To clarify the difference between anti-Semitism and anti-Zionism and overcome the confusion of the IHRA definition, Feldman and 300 specialists in anti-Semitism, Judaism, and the Middle East from around the world promoted the Jerusalem Declaration in 2019.
According to the Jerusalem Declaration, criticizing Israel "based on evidence" is legitimate. It is not anti-Semitic to oppose "its policies and practices ... such as Israel's conduct in the West Bank and Gaza." Nor does it "point to systematic racial discrimination." "While controversial, it is not anti-Semitic in itself to compare Israel to other historical cases, including settler colonialism or apartheid."

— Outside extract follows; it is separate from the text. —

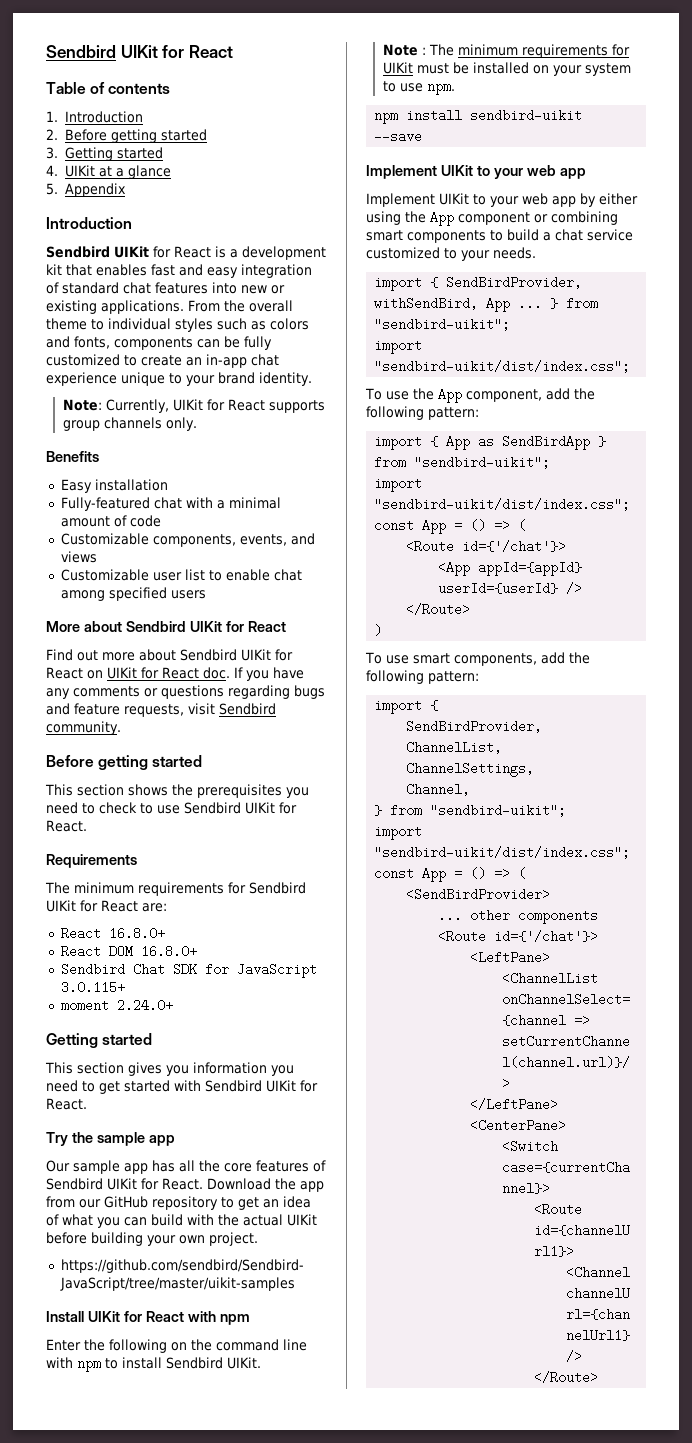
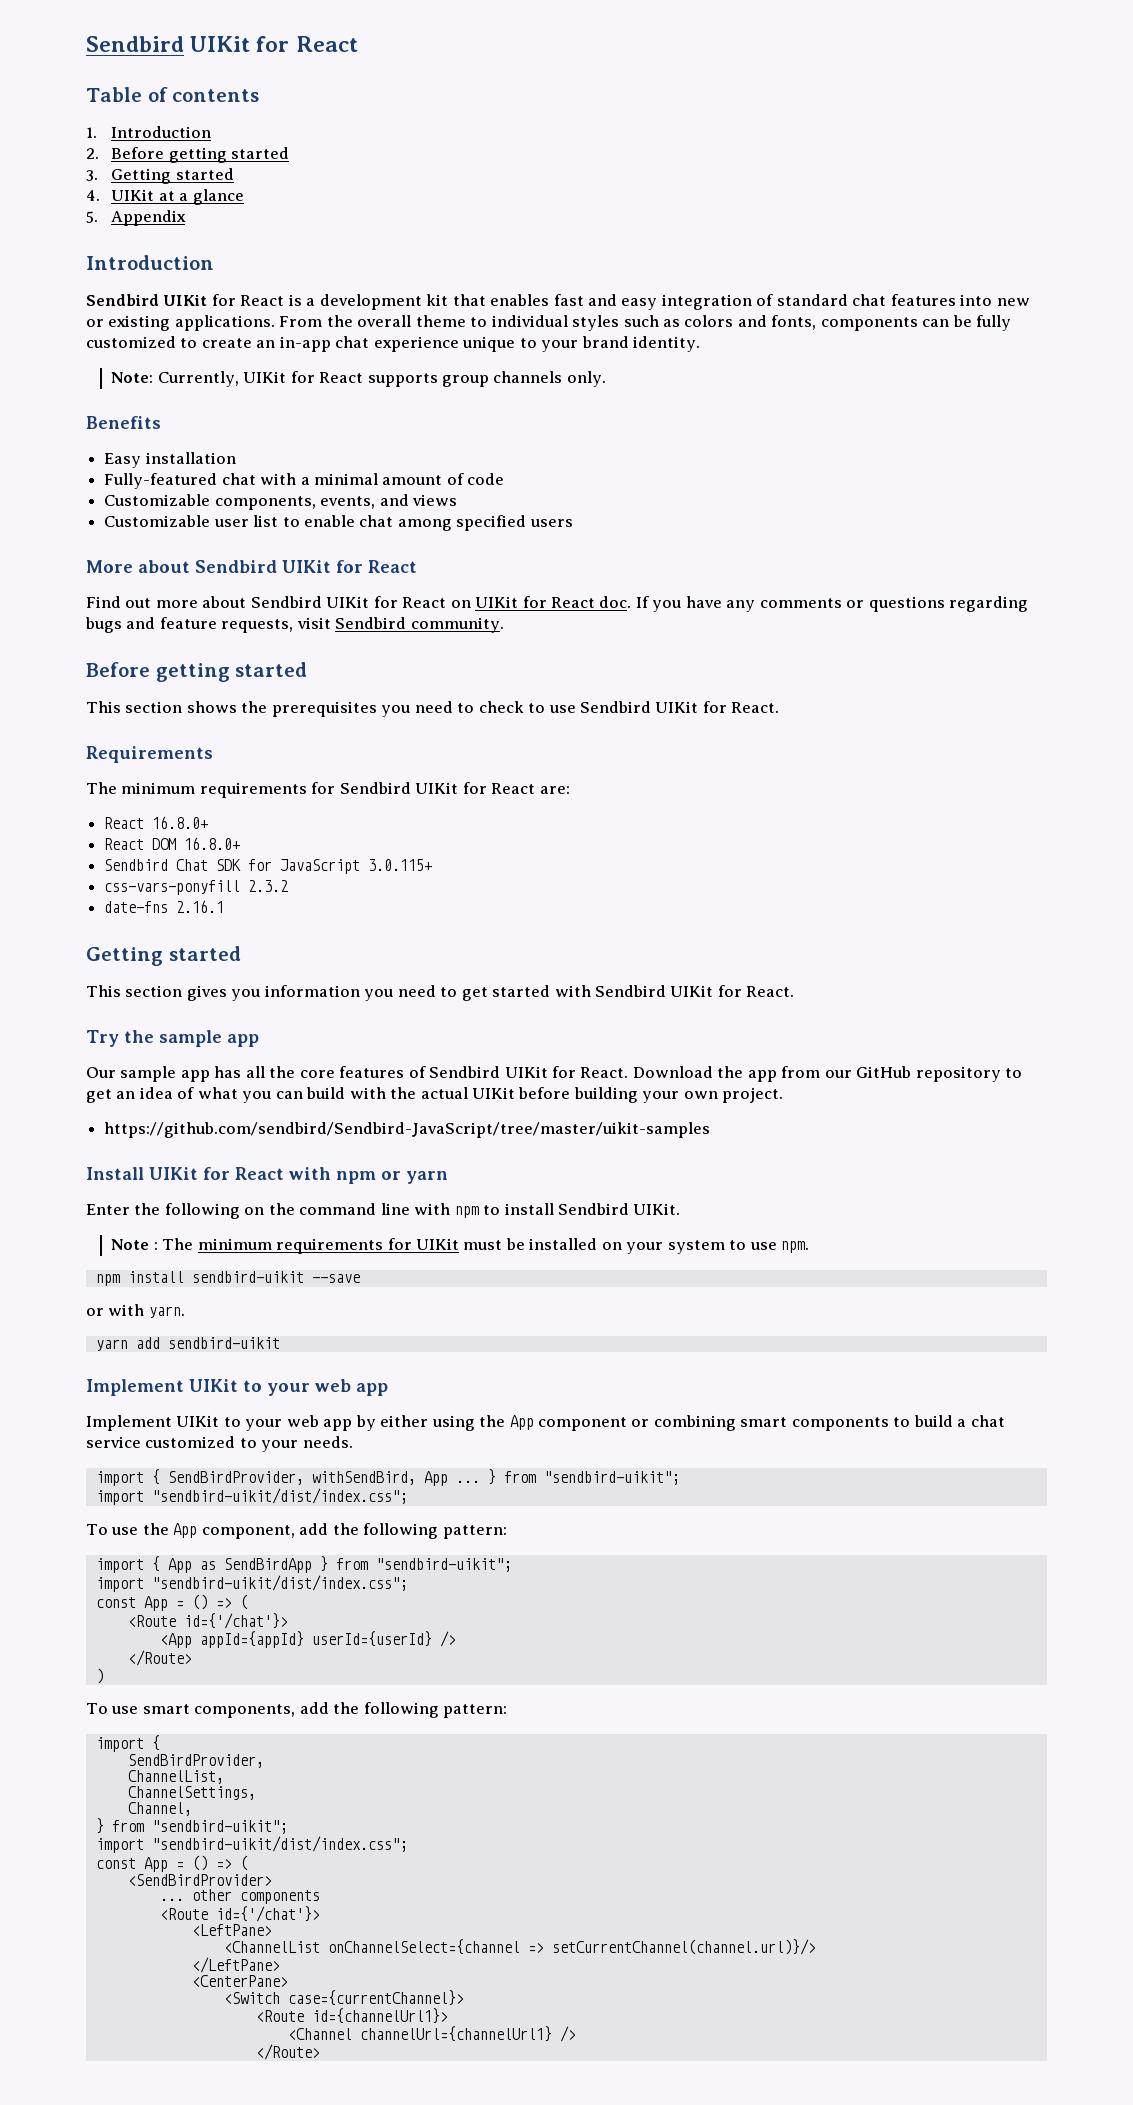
[60,999,173,1012] moment 2.24.0+ -> [104,880,289,895] [104,900,225,913] css-vars-ponyfill 2.3.2 // date-fns 2.16.1
(250, 1319) none -> [381,1171,448,1184] or yarn
(423, 136) none -> [86,1304,185,1318] [95,1337,280,1351] // or with yarn. // yarn add sendbird-uikit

A similar case to that of Pedro Sánchez was that of the UN Secretary-General, António Guterres, who, on 24 October, during a meeting of the Security Council, after condemning Hamas attacks and considering them unjustifiable, assured that "they did not come from nowhere". Netanyahu's government immediately called for his resignation.
With the Jerusalem Declaration in hand, Feldman denies that the secretary-general's attitude was anti-Semitic because it was "evidence-based." "Guterres acknowledged that Hamas' actions have been 'appalling,' but he also said that even those actions have causes: in this case 56 years of occupation, displacement and waning political hopes."
Alejandro Baer, for his part, objects: "When emotions are running high and given the cruelty of the Hamas massacre, you have to measure your words very well so as not to confer any legitimacy on the perpetrator." "It is certainly necessary to know causes and effects, but by mentioning the occupation, Guterres entered a very slippery slope that was open to all kinds of misunderstandings," he says.
Baer believes that the Israeli prime minister uses anti-Semitism as a weapon to discredit the political adversary. "That makes the term less powerful and, when there is explicit or indirect anti-Semitism, such as what we are seeing in pro-Palestinian demonstrations, it is not recognized as such."
Feldman acknowledges that while some anti-Zionism takes an anti-Semitic form, there is also "a long history of Israel and its supporters presenting anti-Zionism and many criticisms of Israel as anti-Semitic" in order to delegitimize them.
What about the freedoms of expression and demonstration? Where is the limit? The UN High Commissioner for Human Rights, Volker Türk, has condemned the rise of anti-Semitic (and Islamophobic) acts, but has also called for no restriction on debate or political commentary on the conflict or acts of solidarity with Israel or Palestine.
The British professor recalls that in the United Kingdom, anti-Semitic acts have skyrocketed since October 7. "Governments are faced with the task of taking action against hate speech and preserving freedom of expression," he said. "But in some cases, legitimate political expression is repressed. In November, police banned more than half of the 41 Gaza solidarity demonstrations in Berlin."
Back to November 23rd. After the meeting with Sanchez, Netanyahu continues to talk about World War II. "The Allies invaded Normandy and saw that the German army was in the cities," says the prime minister. "Did they wonder if they couldn't shoot because there were civilians? They tried what we do: minimize the cost. Then they marched on the cities of France and Germany. And unfortunately, there were many, many, many civilian casualties."